The NFL Draft’s Relationship With The Art Museum Is Much Like Your High School Football Team’s Was With You
When a friend and loyal email correspondent of ours wrote last night a missive bearing the subject header “Two vexing facts about the NFL draft bash,” we gritted our teeth and clicked it open anyway. This would seem to be the predominant gesture of most people living in the Center City area right now, even those who (God help them) can still bring themselves to find joy in whatever it is that the NFL does these days. (“Press 1 for concussions; press 2 for enabling domestic abusers; press 3 for being a simultaneously perfect and awful place to express cogent opinions about race relations in America.”)
At any rate, the email had the tenor of a person moved to punch out his news the second he got in the door. Our correspondent, you see, had just been by one of the staging areas for the Draft, near the Philadelphia Museum of Art, and had run into some acquaintances directly affected by the event’s brusque, as-presumptuous-as-the-NFL-really-is pushing aside of whatever in the city could be in its way for the next few days.
His acquaintances, he wrote, had found out two things today: “Yes, the ‘iconic Rocky Steps’ have actually been completely obscured by the mammoth superstructure assembled at the end of the Ben Franklin Parkway.
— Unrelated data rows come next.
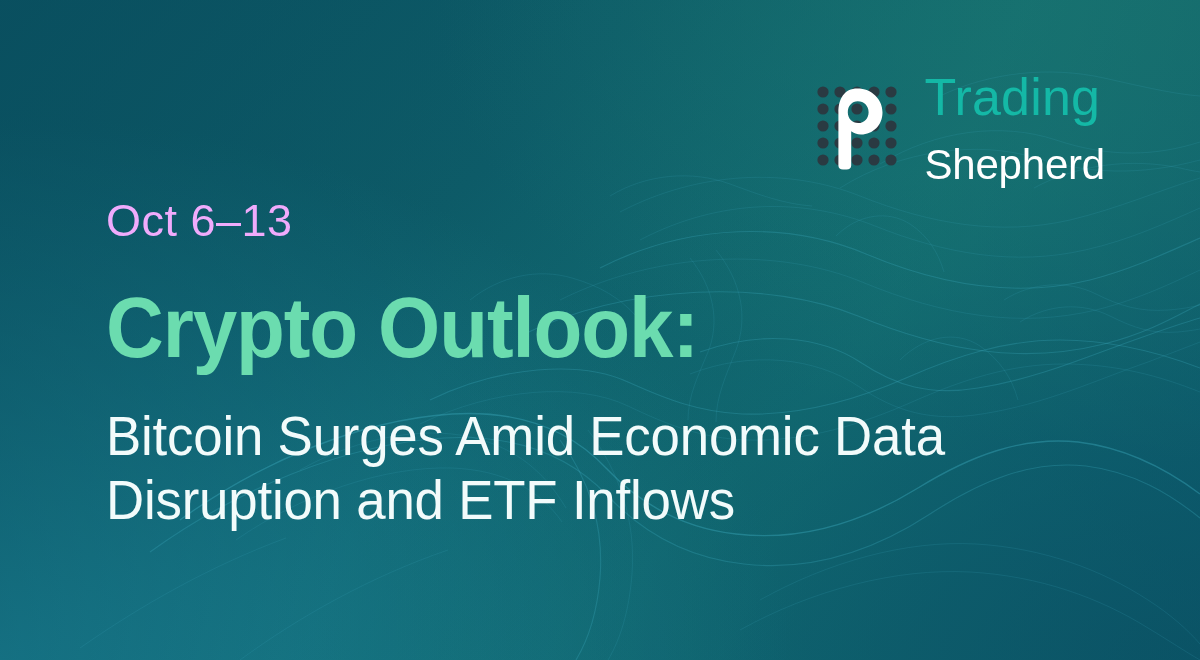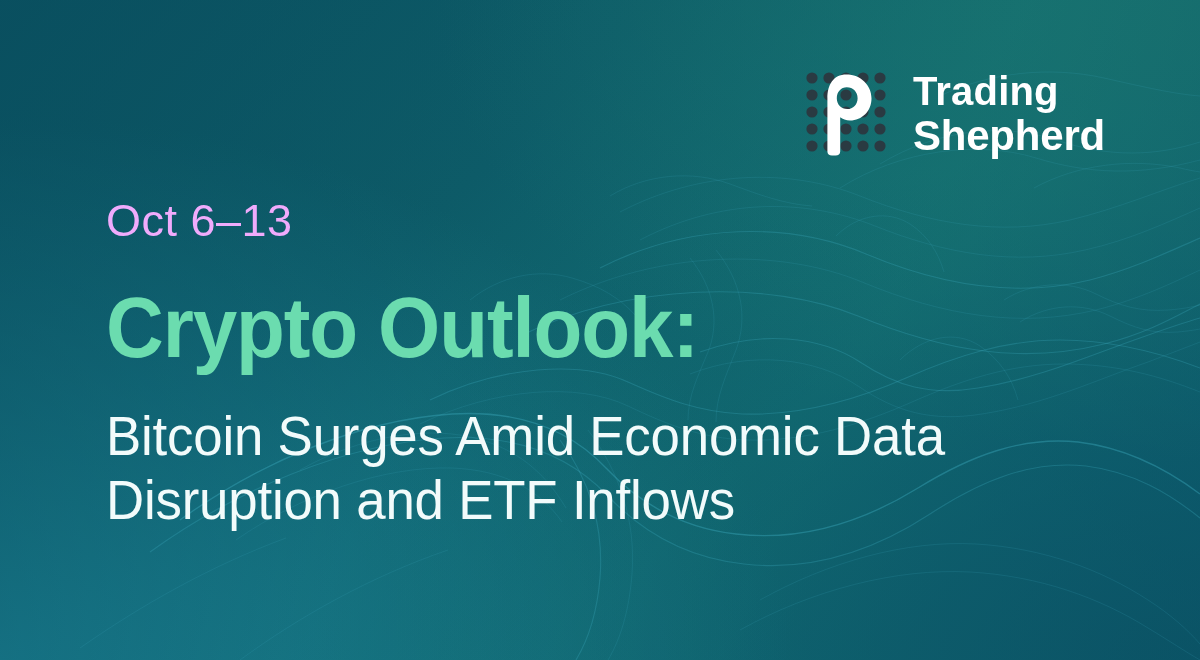--- a/index.html
+++ b/index.html
@@ -83,9 +83,9 @@
     line-height: 1;
   }
   .logo-word-top {
-    color: #ffffff;
-    font-size: 40px;
-    font-weight: 700;
+    color: #14b8a6;
+    font-size: 52px;
+    font-weight: 400;
     letter-spacing: 0.2px;
     line-height: 1.05;
   }

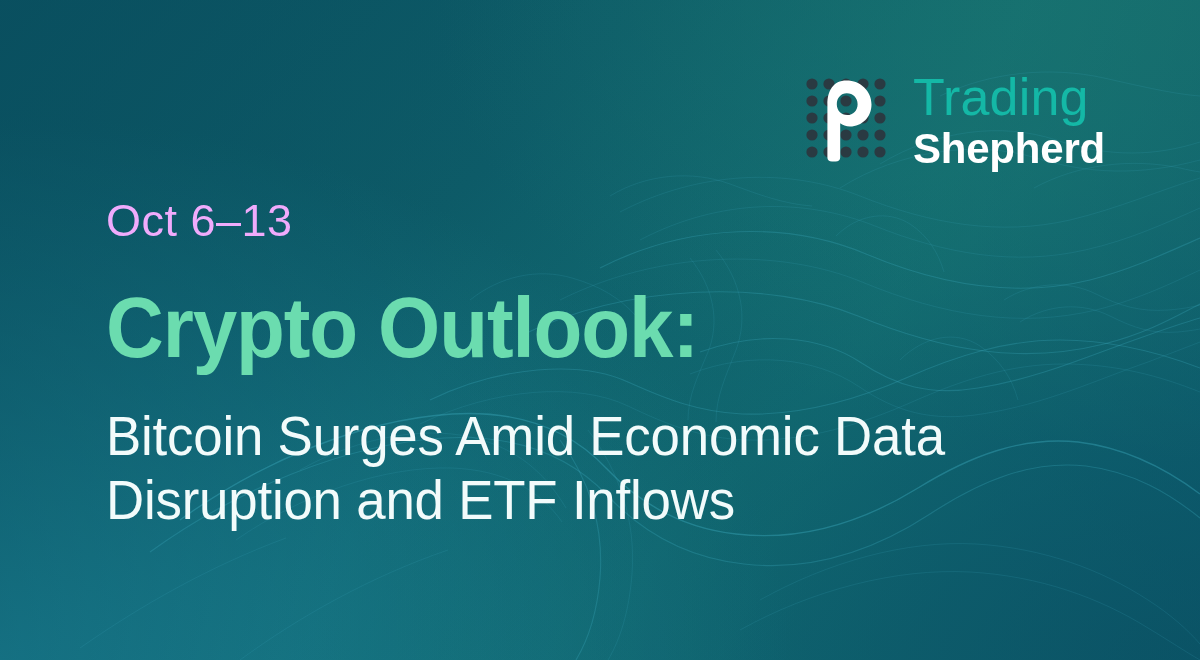--- a/index.html
+++ b/index.html
@@ -92,10 +92,10 @@
   .logo-word-bottom {
     color: #ffffff;
     font-size: 42px;
-    font-weight: 700;
+    font-weight: 400;
     letter-spacing: -0.2px;
     line-height: 1.05;
-    margin-top: 2px;
+    margin-top: 18px;
   }
 
   

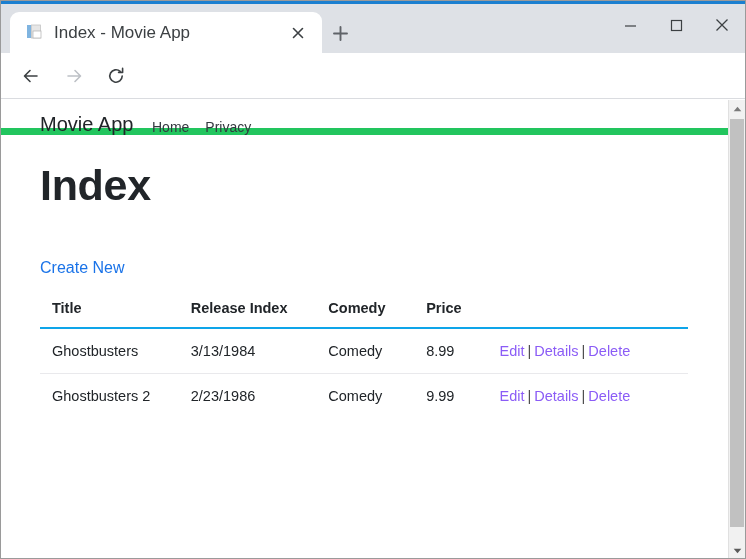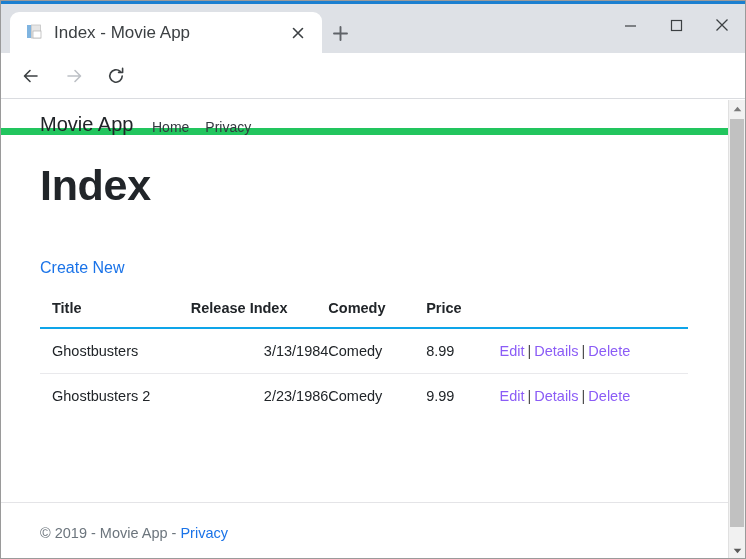--- a/index.html
+++ b/index.html
@@ -198,7 +198,7 @@
   table.movies tr:last-child td { border-bottom: none; }
 
   .col-title   { width: 148px; padding-left: 12px !important; }
-  .col-release { width: 135px; text-align: right; }
+  .col-release { width: 135px; }
   .col-genre   { width: 96px; }
   .col-price   { width: 72px; }
   .col-actions { width: 185px; }

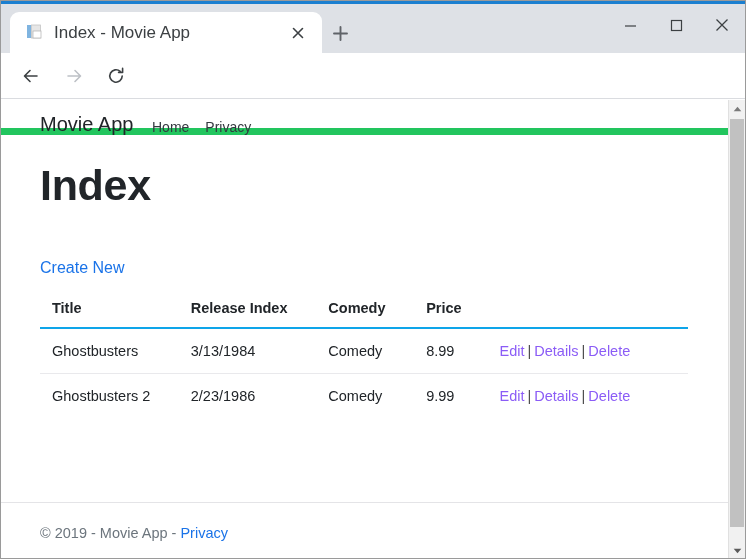--- a/index.html
+++ b/index.html
@@ -404,11 +404,6 @@
       </table>
     </div>
 
-    <div class="site-footer">
-      <div class="footer-text">
-        <span>© 2019 - Movie App - </span><a>Privacy</a>
-      </div>
-    </div>
   </div>
 
   <div class="scrollbar">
Not to worry, they’ve built a copy of the steps inside said structure.” (We didn’t know whether that last part is in fact the case, and if you want to know the truth, we’re afraid to look.)
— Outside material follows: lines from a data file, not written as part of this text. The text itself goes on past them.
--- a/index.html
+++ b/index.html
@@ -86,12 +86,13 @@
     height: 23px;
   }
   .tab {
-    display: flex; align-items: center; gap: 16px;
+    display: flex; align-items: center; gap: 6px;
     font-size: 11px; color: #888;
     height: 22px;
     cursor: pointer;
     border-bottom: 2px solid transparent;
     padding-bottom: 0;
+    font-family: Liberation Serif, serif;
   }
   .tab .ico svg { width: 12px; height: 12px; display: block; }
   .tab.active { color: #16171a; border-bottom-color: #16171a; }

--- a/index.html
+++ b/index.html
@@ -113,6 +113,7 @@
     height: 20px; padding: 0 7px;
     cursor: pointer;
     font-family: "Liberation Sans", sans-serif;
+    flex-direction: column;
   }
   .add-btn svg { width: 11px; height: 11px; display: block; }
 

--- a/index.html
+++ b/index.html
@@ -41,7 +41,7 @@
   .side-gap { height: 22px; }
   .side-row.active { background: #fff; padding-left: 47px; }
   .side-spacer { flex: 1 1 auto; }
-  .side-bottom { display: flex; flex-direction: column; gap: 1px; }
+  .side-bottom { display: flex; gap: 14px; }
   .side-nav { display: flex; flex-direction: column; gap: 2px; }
The other piece of information gleaned struck as nearly cinematic, an almost Wag The Dog-esque scenario that seemed to be laughing ruefully right at us: “The nearby Perelman Building annex of the Art Museum has arranged an inclement weather seating area for 700 (that’s seven hundred) journalists.” It let our friend to an equally disheartening reflection. “That’s 700 reporters who won’t be digging deep for the truth about Trump and Russia or 37 other things threatening to end the experiment that started in this city 240 years ago. They will instead write and film and yak about the megabucks human trafficking of athletes, recruited to play a sport that will be outlawed for medical reasons within a decade.”
Upon reading this, a sigh was heard. (Was that you?)
But there it is. You’ll forgive us for saying it, and remind us that this is the case with everything for us, but here it is: The whole thing reminded us of high school. We, as a city — to say nothing of those who live and work anywhere in the Draft’s direct path — are being dragged to the pep rally. Music period, Art Appreciation and Independent Study have been pre-empted because of The Big Game. And while it is going on, we will sit on the bleechers, let it roll by, and generally think of Nothing.